**The problem**: What you produce should be every line from the data that includes "ellipse".

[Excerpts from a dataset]
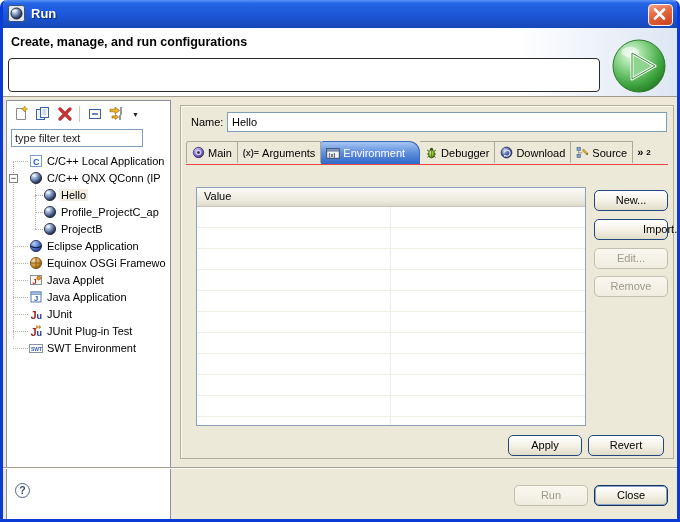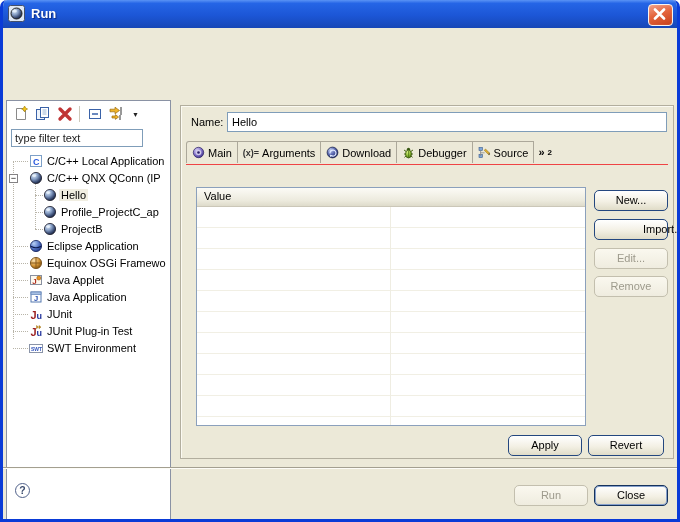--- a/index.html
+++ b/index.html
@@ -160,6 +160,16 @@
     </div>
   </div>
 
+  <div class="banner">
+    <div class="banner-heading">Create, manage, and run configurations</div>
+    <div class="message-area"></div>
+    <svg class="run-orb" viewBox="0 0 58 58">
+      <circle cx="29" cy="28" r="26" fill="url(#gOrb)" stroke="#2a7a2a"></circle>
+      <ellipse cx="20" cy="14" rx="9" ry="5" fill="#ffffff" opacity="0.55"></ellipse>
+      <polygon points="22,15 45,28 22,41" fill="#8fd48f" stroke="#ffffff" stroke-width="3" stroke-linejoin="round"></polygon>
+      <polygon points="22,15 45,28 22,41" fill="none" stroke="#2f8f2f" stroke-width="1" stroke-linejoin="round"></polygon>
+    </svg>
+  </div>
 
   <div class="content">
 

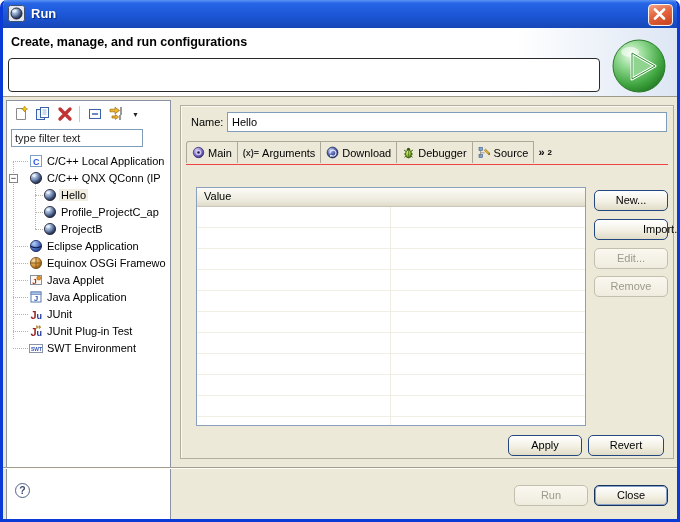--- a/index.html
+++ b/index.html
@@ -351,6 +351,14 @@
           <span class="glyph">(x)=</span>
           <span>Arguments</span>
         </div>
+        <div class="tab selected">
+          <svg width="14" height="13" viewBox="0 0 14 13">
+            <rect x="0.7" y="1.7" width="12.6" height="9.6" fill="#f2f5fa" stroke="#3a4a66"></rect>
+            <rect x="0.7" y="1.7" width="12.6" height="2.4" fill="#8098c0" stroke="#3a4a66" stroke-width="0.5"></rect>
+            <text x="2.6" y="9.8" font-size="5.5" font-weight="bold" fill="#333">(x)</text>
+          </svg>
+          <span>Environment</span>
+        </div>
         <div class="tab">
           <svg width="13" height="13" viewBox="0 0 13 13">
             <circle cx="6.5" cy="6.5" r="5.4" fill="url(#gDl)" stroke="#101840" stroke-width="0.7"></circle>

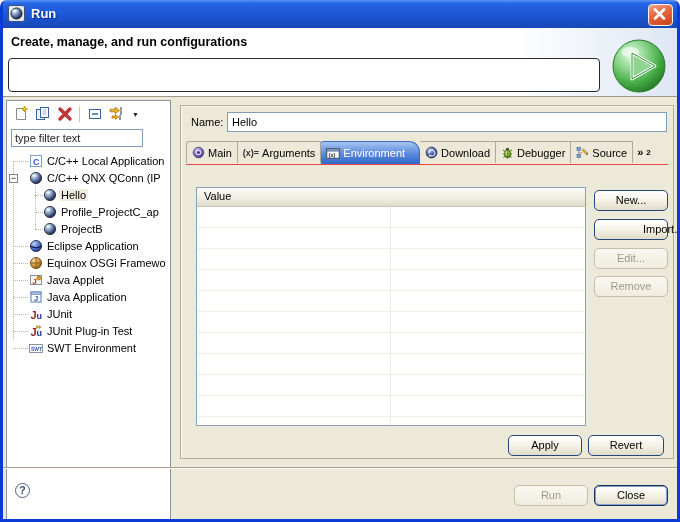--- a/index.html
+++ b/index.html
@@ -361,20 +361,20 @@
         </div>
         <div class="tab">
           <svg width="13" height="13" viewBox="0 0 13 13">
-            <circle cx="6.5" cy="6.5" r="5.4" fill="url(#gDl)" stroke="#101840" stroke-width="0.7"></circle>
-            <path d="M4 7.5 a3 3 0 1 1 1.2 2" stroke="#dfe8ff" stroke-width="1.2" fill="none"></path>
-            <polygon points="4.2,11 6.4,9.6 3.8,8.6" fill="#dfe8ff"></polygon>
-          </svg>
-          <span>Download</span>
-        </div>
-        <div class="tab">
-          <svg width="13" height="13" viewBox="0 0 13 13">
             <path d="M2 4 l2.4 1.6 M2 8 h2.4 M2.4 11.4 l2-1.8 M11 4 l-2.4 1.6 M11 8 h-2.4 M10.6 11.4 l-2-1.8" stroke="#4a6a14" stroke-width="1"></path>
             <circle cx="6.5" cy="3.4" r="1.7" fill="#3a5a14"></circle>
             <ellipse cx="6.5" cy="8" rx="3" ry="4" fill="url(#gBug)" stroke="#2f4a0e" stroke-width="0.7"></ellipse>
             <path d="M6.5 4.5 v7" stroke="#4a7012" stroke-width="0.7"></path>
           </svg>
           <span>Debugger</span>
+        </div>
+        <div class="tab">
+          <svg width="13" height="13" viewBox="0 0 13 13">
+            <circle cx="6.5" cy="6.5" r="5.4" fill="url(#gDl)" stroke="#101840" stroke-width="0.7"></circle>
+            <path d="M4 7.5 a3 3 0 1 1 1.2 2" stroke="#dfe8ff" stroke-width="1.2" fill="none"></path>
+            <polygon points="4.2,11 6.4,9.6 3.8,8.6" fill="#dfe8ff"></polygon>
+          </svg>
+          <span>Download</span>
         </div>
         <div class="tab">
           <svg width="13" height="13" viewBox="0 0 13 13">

**Result of the task**:
+      <ellipse cx="20" cy="14" rx="9" ry="5" fill="#ffffff" opacity="0.55"></ellipse>
             <ellipse cx="6.5" cy="8" rx="3" ry="4" fill="url(#gBug)" stroke="#2f4a0e" stroke-width="0.7"></ellipse>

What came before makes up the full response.